Aufschwung geht in die zweite Runde

Carsten Klude

Carsten Klude

2021 war sowohl in wirtschaftlicher Hinsicht als auch für Aktienanleger ein erfreuliches Jahr. Das Nachsehen hatten dagegen Investoren, die auf Zinspapiere gesetzt haben, vor allem bei Staatsanleihen kam es zu deutlichen Kursverlusten. Was bringt 2022?

Die gute Nachricht vorneweg: Der globale Aufschwung setzt sich 2022 fort. Allerdings bleibt es wohl zunächst bei einer sehr heterogenen Entwicklung, die sehr stark von den weiteren Coronazahlen beeinflusst wird. Der deutliche Anstieg der Neuerkrankungen bei uns in Deutschland und in anderen europäischen Ländern wird sich in der nächsten Zeit wieder negativ auf die Wirtschaft auswirken. Wir gehen aber davon aus, dass es weder in Europa noch in den USA zu flächendeckenden Lockdownmaßnahmen kommen wird.

USA

Von den USA gingen in diesem Jahr die stärksten Impulse für das globale Wirtschaftswachstum aus, dies wird 2022 so bleiben. Die Wachstumsrate wird sich allerdings von 5,5 auf knapp vier Prozent verlangsamen. Nicht nur der US-Konsum wird im nächsten Jahr nochmals stark zulegen, auch die US-amerikanischen Unternehmen werden ihre Investitionsausgaben steigern, um zusätzliche Produktionskapazitäten zu schaffen.

Eurozone

Die Eurozone ist 2021 mit einer Rate von gut fünf Prozent und damit sehr stark gewachsen. Frankreich und Italien erreichen beispielsweise Wachstumsraten von mehr als sechs Prozent, die Niederlande, Portugal und Spanien von jeweils gut vier Prozent. 2022 wird das Wachstum nur etwas schwächer ausfallen, weil dann auch von der größten Volkswirtschaft der Eurozone, nämlich Deutschland, mehr Wachstumsimpulse ausgehen als in diesem Jahr.

Aufgrund der anhaltend positiven Entwicklung an den Arbeitsmärkten werden vom privaten Verbrauch die stärksten Wachstumsimpulse ausgehen. Rückenwind kommt nach wie vor von der expansiven Geldpolitik der EZB sowie von der Fiskalpolitik.

Deutschland

Nachdem der konjunkturelle Aufschwung in Deutschland in diesem Jahr deutlich hinter den Erwartungen zurückblieb, gehen wir davon aus, dass es 2022 besser laufen wird.
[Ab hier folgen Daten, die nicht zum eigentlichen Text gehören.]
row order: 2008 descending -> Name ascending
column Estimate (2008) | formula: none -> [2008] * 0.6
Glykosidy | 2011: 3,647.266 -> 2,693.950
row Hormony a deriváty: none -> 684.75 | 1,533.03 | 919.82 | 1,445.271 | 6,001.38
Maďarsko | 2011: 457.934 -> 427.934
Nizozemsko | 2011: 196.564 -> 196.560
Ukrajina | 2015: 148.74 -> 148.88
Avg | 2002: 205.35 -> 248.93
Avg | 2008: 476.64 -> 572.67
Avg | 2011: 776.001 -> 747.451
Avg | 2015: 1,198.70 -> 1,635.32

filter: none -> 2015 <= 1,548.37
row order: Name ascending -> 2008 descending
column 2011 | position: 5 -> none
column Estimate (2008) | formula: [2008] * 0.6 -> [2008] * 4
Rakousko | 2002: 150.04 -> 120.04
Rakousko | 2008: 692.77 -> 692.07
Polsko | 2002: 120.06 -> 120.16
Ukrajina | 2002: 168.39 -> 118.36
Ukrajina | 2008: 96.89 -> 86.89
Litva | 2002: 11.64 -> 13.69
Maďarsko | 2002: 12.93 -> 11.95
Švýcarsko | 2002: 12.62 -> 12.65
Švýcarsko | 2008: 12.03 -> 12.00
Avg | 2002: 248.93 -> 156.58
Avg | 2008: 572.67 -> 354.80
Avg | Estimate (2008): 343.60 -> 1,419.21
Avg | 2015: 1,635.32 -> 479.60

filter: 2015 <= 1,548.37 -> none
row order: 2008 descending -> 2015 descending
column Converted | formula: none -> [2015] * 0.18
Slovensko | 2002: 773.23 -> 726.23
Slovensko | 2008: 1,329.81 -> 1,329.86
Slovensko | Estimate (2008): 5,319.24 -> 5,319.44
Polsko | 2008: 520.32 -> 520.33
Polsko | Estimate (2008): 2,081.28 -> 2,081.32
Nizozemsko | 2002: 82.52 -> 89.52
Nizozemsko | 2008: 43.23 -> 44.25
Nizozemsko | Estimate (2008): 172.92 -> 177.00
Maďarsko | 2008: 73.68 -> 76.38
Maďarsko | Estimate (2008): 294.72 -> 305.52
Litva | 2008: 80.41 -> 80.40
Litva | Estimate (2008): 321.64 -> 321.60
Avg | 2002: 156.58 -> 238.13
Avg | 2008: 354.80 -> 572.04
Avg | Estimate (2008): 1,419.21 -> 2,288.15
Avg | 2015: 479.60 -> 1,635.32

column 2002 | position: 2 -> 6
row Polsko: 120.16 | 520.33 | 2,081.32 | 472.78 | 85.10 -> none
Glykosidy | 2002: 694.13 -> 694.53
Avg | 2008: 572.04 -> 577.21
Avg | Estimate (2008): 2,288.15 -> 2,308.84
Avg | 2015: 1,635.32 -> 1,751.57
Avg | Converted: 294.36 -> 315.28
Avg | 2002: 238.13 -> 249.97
Die deutsche Wirtschaft mit ihrem starken Fokus auf das verarbeitende Gewerbe und den Export leidet überdurchschnittlich stark unter den globalen Lieferkettenproblemen, fehlenden Speicherchips, hohen Transport- und Rohstoffkosten sowie fehlenden Vorleistungsgütern.

Für 2022 rechnen wir damit, dass es zu einer Normalisierung auf all diesen Problemfeldern kommt. Da die deutschen Unternehmen über rekordhohe Auftragsbestände verfügen, könnte dies zu einem kräftigen Wachstumsschub bei der Industrieproduktion und den Exporten führen. Wir erwarten deshalb ein Wirtschaftswachstum von etwas mehr als vier Prozent. Da die deutsche Wirtschaft aber aufgrund vergleichsweise hoher Lohnsteigerungen in den vergangenen Jahren an Wettbewerbsfähigkeit eingebüßt hat, wird sich das Wachstum in den Folgejahren wohl deutlich abschwächen – und auch unter dem Durchschnitt der übrigen Eurozonenländer liegen.

Börse

Für den deutschen Aktienmarkt müssen diese Erkenntnisse nicht automatisch etwas Negatives bedeuten. Wer noch die DAX-Entwicklung in den 1990er-Jahren vor Augen hat, weiß, dass deutsche Aktien auch bei schwierigen heimischen Wirtschaftsbedingungen eine ausgezeichnete Entwicklung aufweisen können, da die meisten Unternehmen einen großen Anteil ihrer Umsätze und Gewinne im Ausland erzielen. Von daher sind wir optimistisch, dass der DAX im nächsten Jahr an seinen positiven Trend anknüpfen und angesichts vermutlich zu niedriger Erwartungen für die Unternehmensgewinne Kurs Richtung 18.000 Punkte nehmen wird.

Am Rentenmarkt müssen sich Anleger dagegen auf weitere Kursverluste bei Staatsanleihen einstellen. Zwar wird die Europäische Zentralbank den Leitzins nicht antasten, in den USA dürfte es dagegen im zweiten Halbjahr zu einer leichten Straffung der Geldpolitik kommen.